At the New York campus, acclaimed environmentalist, author and journalist Bill McKibben was invited to give the inaugural NYU Distinguished Lecture on US-China Cooperation on Climate and Health. The talk, held on Earth Day, was organized by NYU School of Public Health and NYU Shanghai and will held at NYU Shanghai next spring.
“The path forward depends on China and the United States working side by side to confront the major challenges of our time,” said Assistant Professor of Environmental Studies Yifei Li, one of the committee members for next year’s talk. “Whether it’s the climate crisis or global health, the stakes couldn’t be higher.
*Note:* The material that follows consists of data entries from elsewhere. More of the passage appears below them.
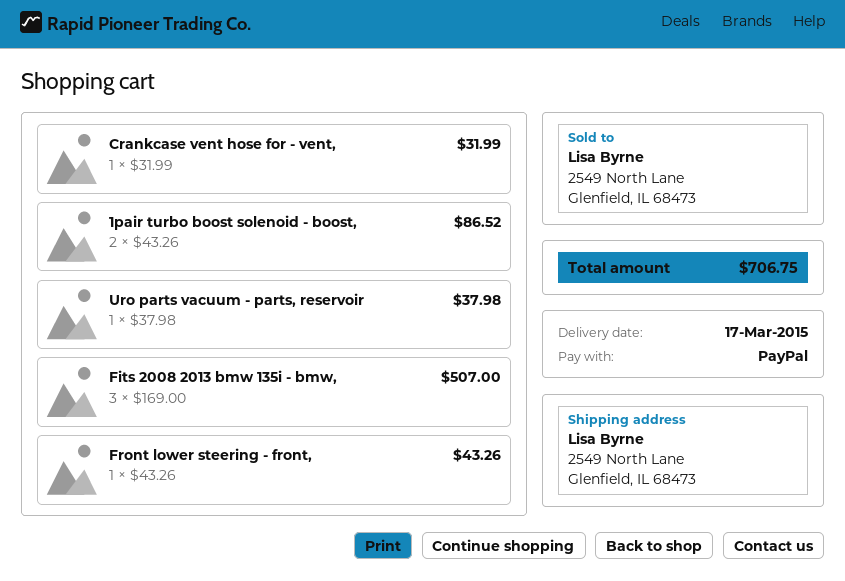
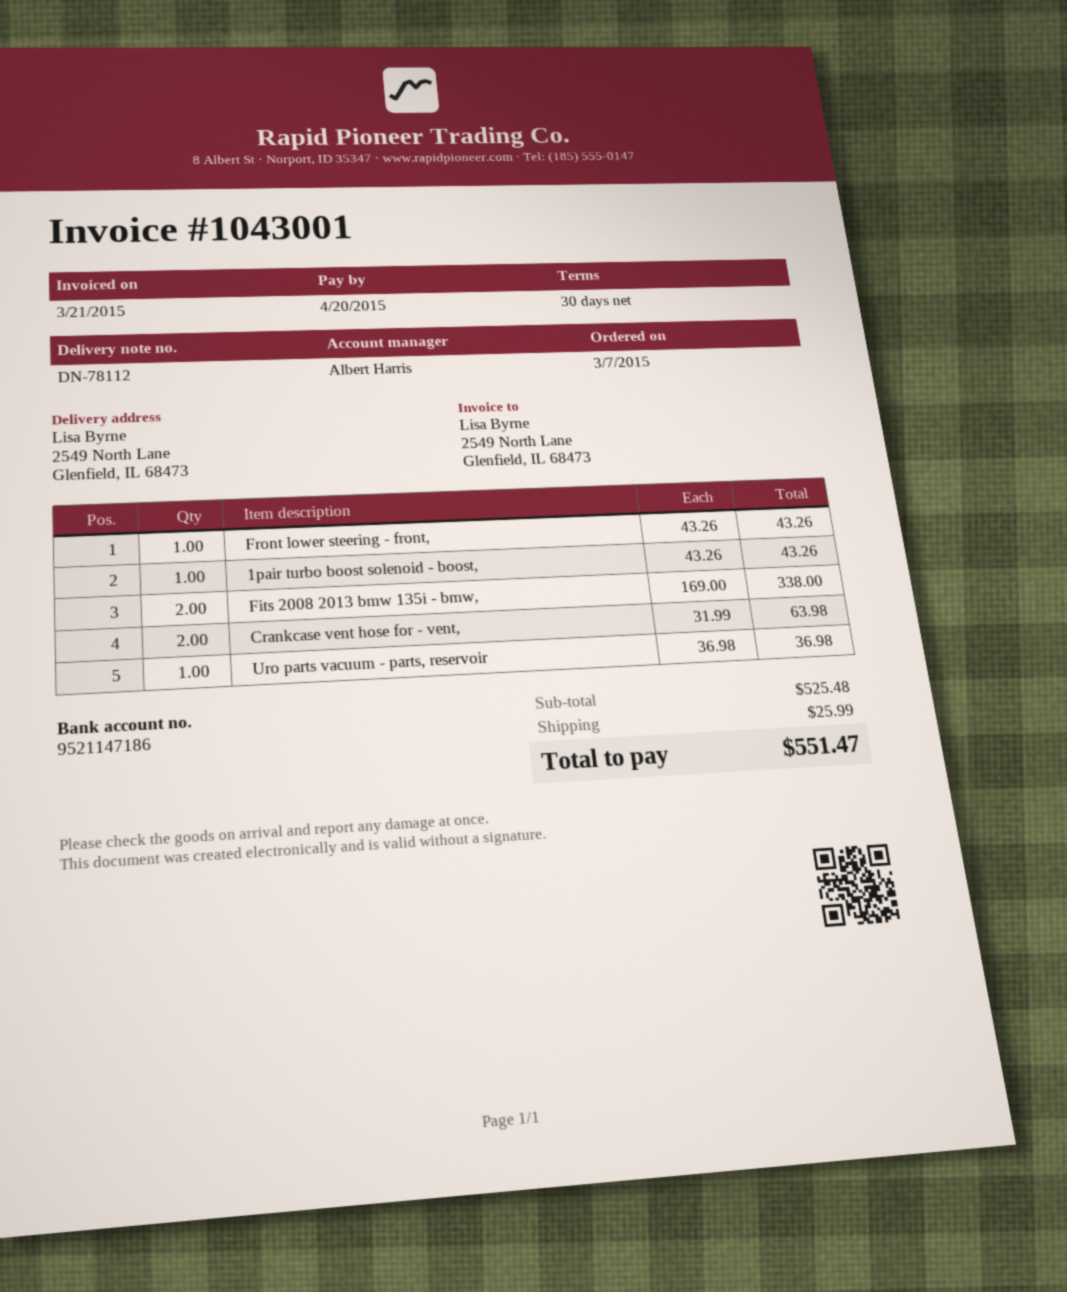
Crankcase vent hose for - vent,: 1 x 31.99 = 31.99 -> 2 x 31.99 = 63.98
1pair turbo boost solenoid - boost,: 2 x 43.26 = 86.52 -> 1 x 43.26 = 43.26
Uro parts vacuum - parts, reservoir: 1 x 37.98 = 37.98 -> 1 x 36.98 = 36.98
Fits 2008 2013 bmw 135i - bmw,: 3 x 169.00 = 507.00 -> 2 x 169.00 = 338.00
shipping: none -> 25.99
total: 706.75 -> 551.47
This NYU lecture series creates a critical space for building the trust, understanding, and collaboration that our world so urgently needs.”
A number of hands-on activities introduced a more tactile approach to sustainability, including two workshops in soap making and planting organized by the Deans’ Service Corps and a vegan bake sale.
The week concludes with a Green Fair on the Quad organized by Student Government’s Environmental Sustainability Committee and Green Shanghai, including more than twenty vendors selling snacks and environmentally-friendly products, live music, and a second-hand market.
Green Shanghai President Elaine He ’25 said the range of activities organized throughout the week reflect what can be accomplished when people come together. “I think it shows that sustainability isn’t something isolated to just one group—it’s something that connects to all parts of our lives and learning,” she said. “Faculty and students alike are seeing the urgency of these issues and finding ways to integrate environmental thinking into their teaching, research, and daily actions. My hope is that NYU Shanghai becomes a place where sustainability is deeply included in our culture—not just a one-week celebration, but a long-term commitment.”